Investors highlight that the scientific depth of VAXiCAN’s platform was a decisive factor in the round. Unlike traditional cancer vaccines that trigger broad immune activation, VAXiCAN’s formulation is engineered for selective, high‑affinity targeting of tumor‑specific antigens with optimized adjuvant strength, increasing therapeutic potency while reducing systemic toxicity. If clinical progress continues as expected, this technology could serve as the backbone for customizable immunotherapies for a wide range of cancers — from solid tumors to hematologic malignancies.
The funding will support preclinical development, laboratory scale‑up, and the initiation of safety studies required for first‑in‑human trials. Beyond capital, DeepTech Capital will provide regulatory support, access to scientific advisory networks, and commercialization mentorship—critical assets in a sector where success depends not only on experiments but on precision in navigating clinical and industrial pathways.
For DeepTech Capital, VAXiCAN represents exactly the kind of company the consortium was designed to support: high‑risk, high‑impact technology emerging from Polish universities with real potential to transform global markets. The consortium brings together venture funds and private investors to stimulate domestic frontier‑tech, and aims to build a pipeline of startups led by researchers ready to transition from academia to commercialization.
The investment also highlights a shift in Poland’s innovation landscape. While most early‑stage capital historically flowed into software and marketplace models, life sciences are now attracting growing attention — especially as global pharmaceutical companies increasingly seek breakthrough platforms rather than incremental therapeutics.
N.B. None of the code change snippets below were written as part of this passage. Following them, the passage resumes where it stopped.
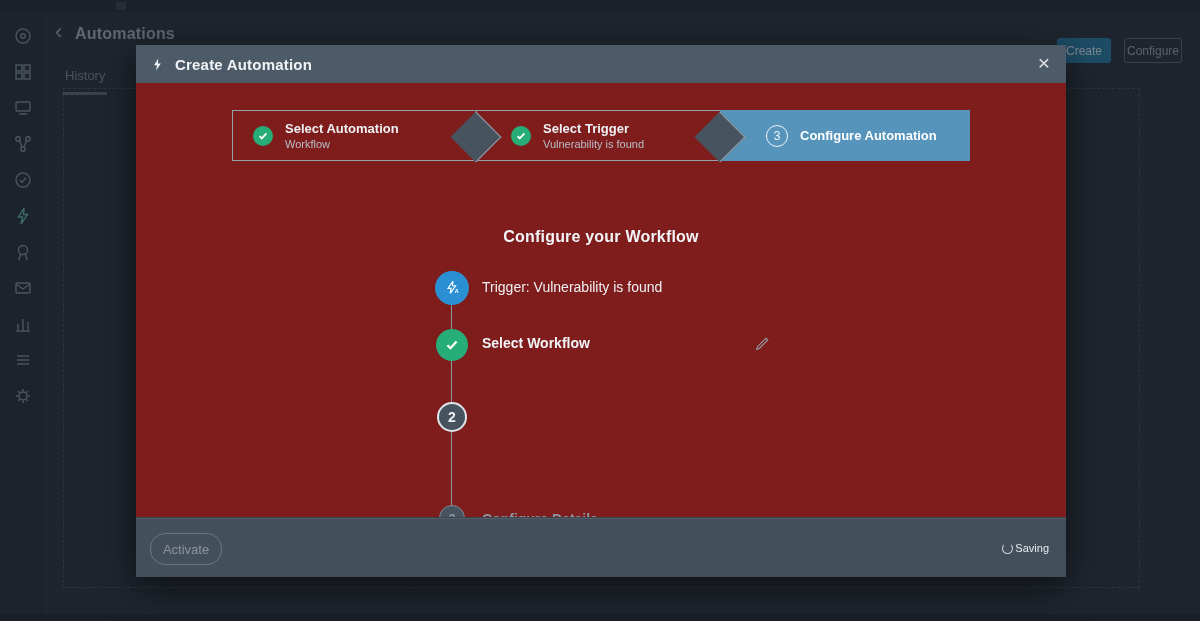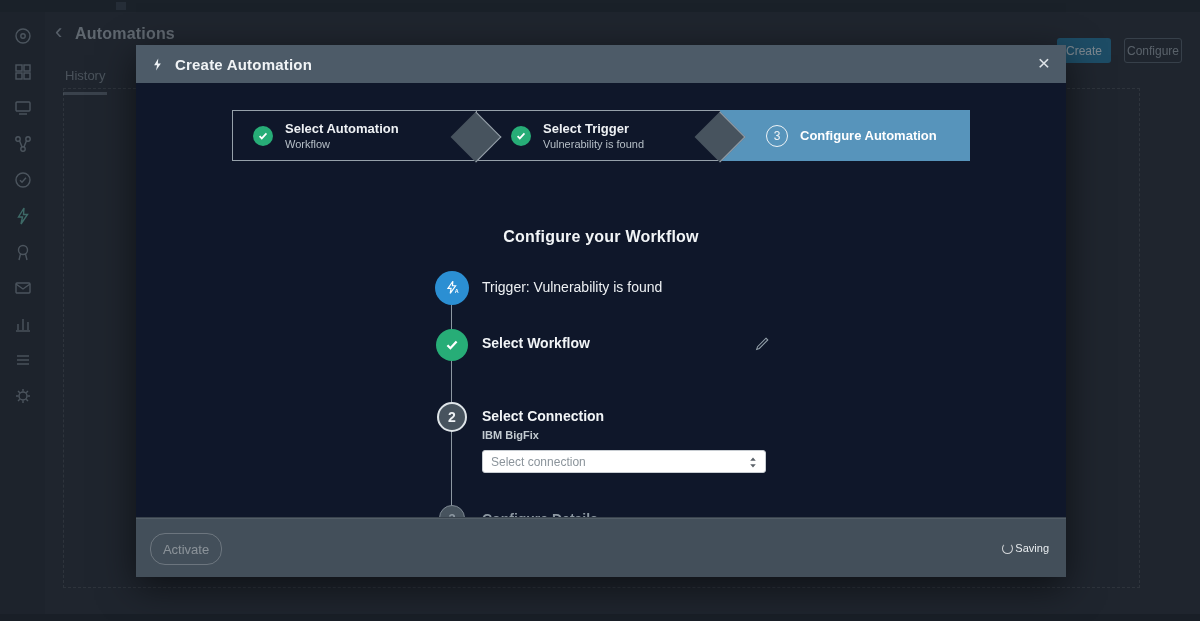--- a/index.html
+++ b/index.html
@@ -44,7 +44,7 @@
   .modal-title { color:#f0f3f5; font-size:15px; font-weight:bold; letter-spacing:.2px; }
   .modal-close { position:absolute; right:12px; top:5px; color:#dfe4e8; font-size:21px; line-height:26px; cursor:pointer; padding:0 4px; }
 
-  .modal-body { position:absolute; left:0; top:38px; right:0; bottom:60px; background:#0f172a; }
+  .modal-body { position:absolute; left:0; top:38px; right:0; bottom:60px; background:#7f1d1d; }
 
   
   .wizard { position:absolute; left:96px; top:27px; width:738px; height:51px; display:flex; }

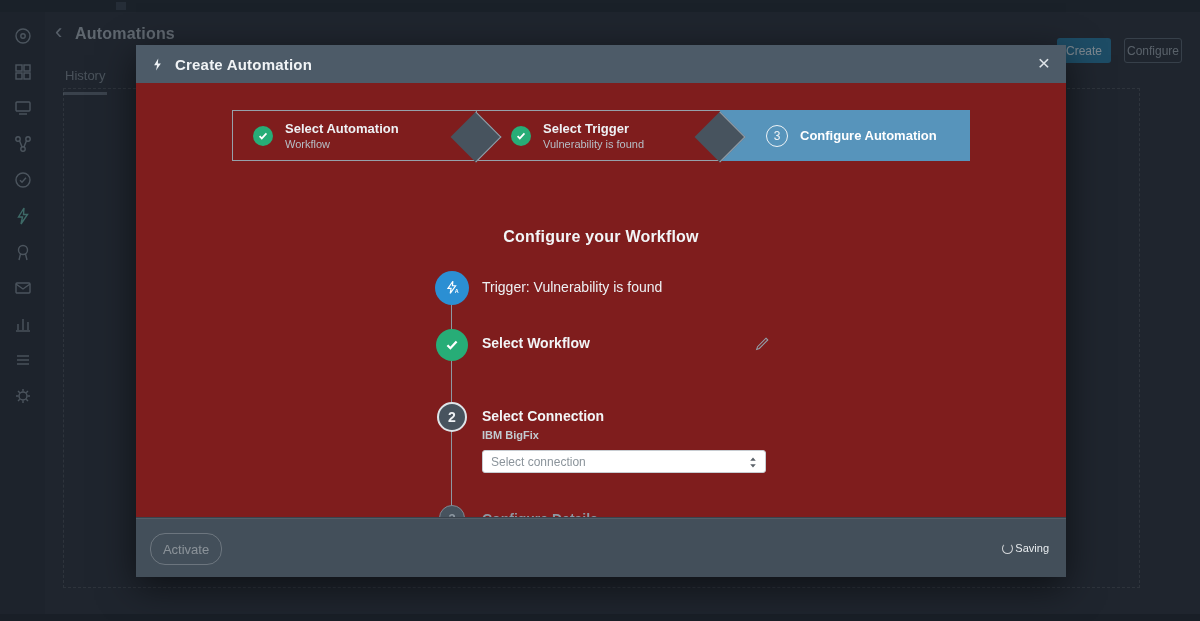--- a/index.html
+++ b/index.html
@@ -276,16 +276,6 @@
     </div>
 
     <div class="tl-circle tl-two">2</div>
-    <div class="row-conn">
-      <div class="t">Select Connection</div>
-      <div class="s">IBM BigFix</div>
-      <div class="conn-select">
-        <span class="ph">Select connection</span>
-        <svg width="10" height="13" viewBox="0 0 10 14">
-          <path d="M2 5 L5 1.5 L8 5 Z M2 9 L5 12.5 L8 9 Z" fill="#5b6269"></path>
-        </svg>
-      </div>
-    </div>
 
     <div class="tl-circle tl-three">3</div>
     <div class="row-details">Configure Details</div>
With VAXiCAN, Poland joins a growing international push toward therapeutic vaccination as a pillar of cancer treatment alongside immunotherapy drugs, CAR‑T cell therapy, and precision radiology.
If successful in clinical validation, VAXiCAN’s technology could position Poland as a contributor to one of the most important frontiers in 21st‑century medicine: vaccines not against pathogens, but against cancer itself.